WHAT THIS TASK INVOLVES » Through the end of the data below, output every line exactly, beginning with the line that contains "- /llmgo move <x> <y>:在指定坐标落子。".

DATA TO EXAMINE »

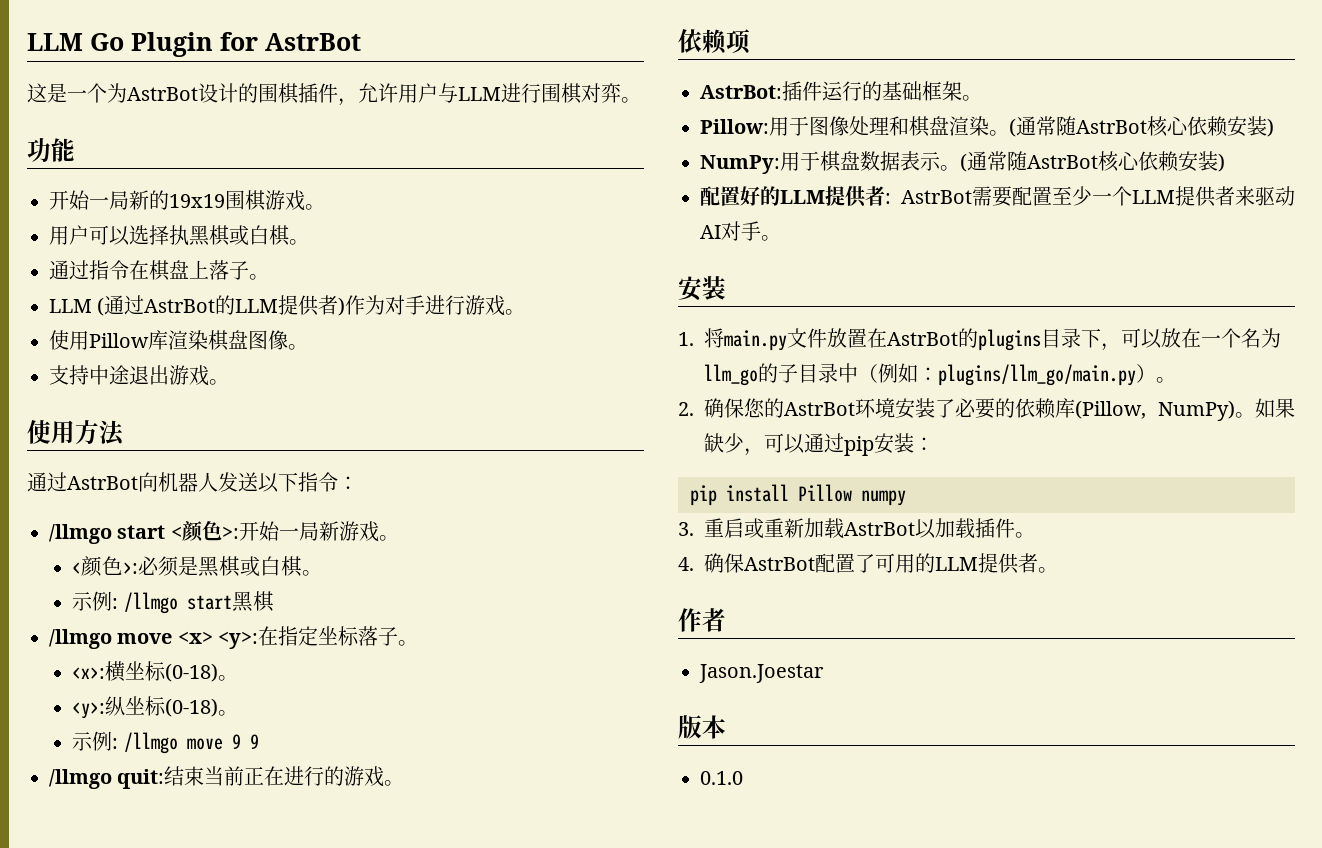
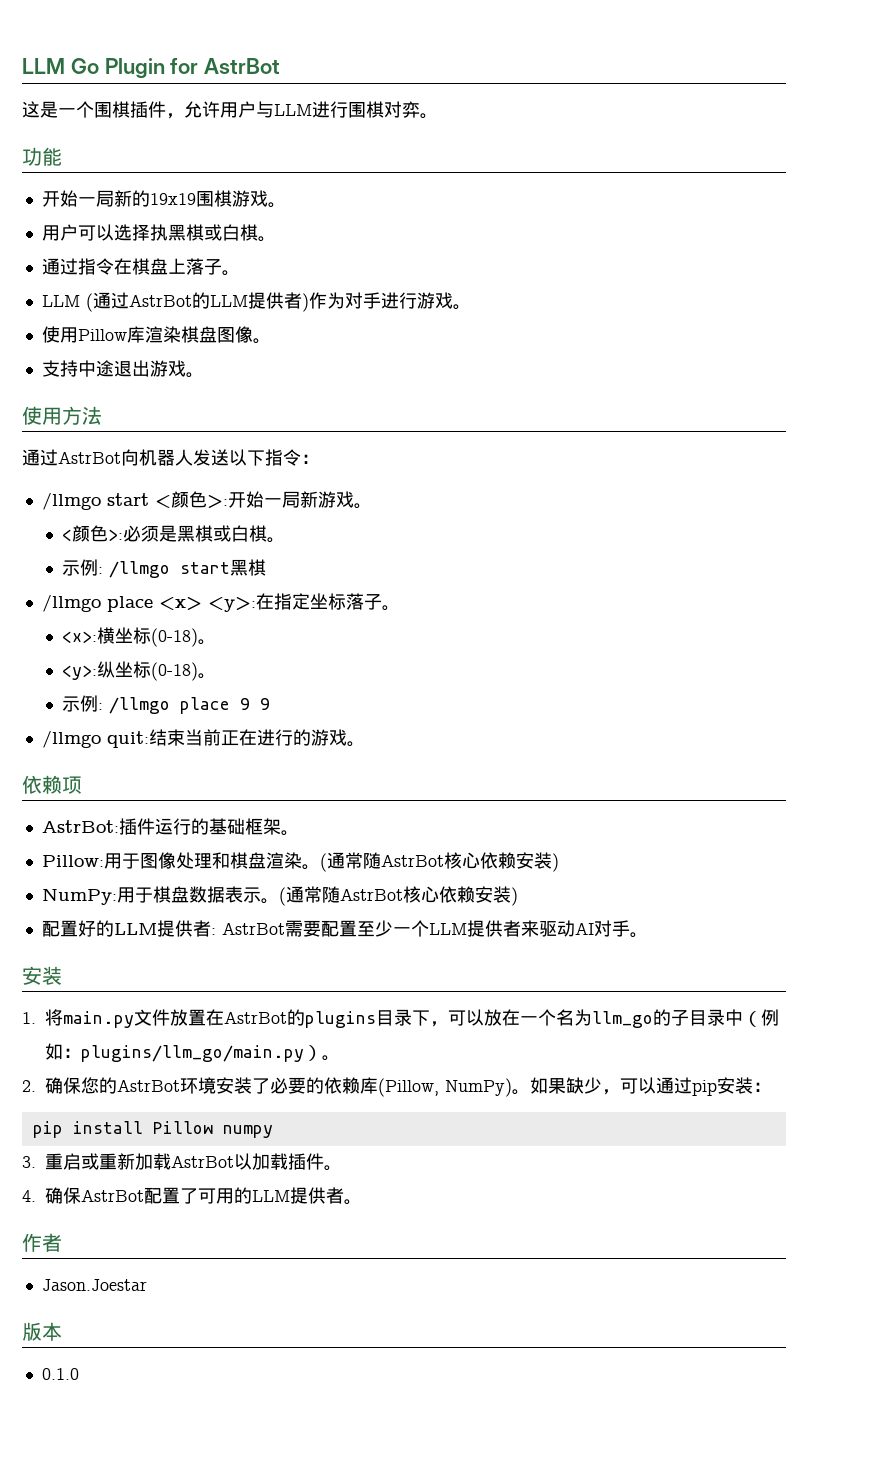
- 这是一个为AstrBot设计的围棋插件，允许用户与LLM进行围棋对弈。
+ 这是一个围棋插件，允许用户与LLM进行围棋对弈。
- /llmgo move <x> <y>:在指定坐标落子。
+ /llmgo place <x> <y>:在指定坐标落子。
- 示例: /llmgo move 9 9
+ 示例: /llmgo place 9 9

RESULT »
- /llmgo move <x> <y>:在指定坐标落子。
+ /llmgo place <x> <y>:在指定坐标落子。
- 示例: /llmgo move 9 9
+ 示例: /llmgo place 9 9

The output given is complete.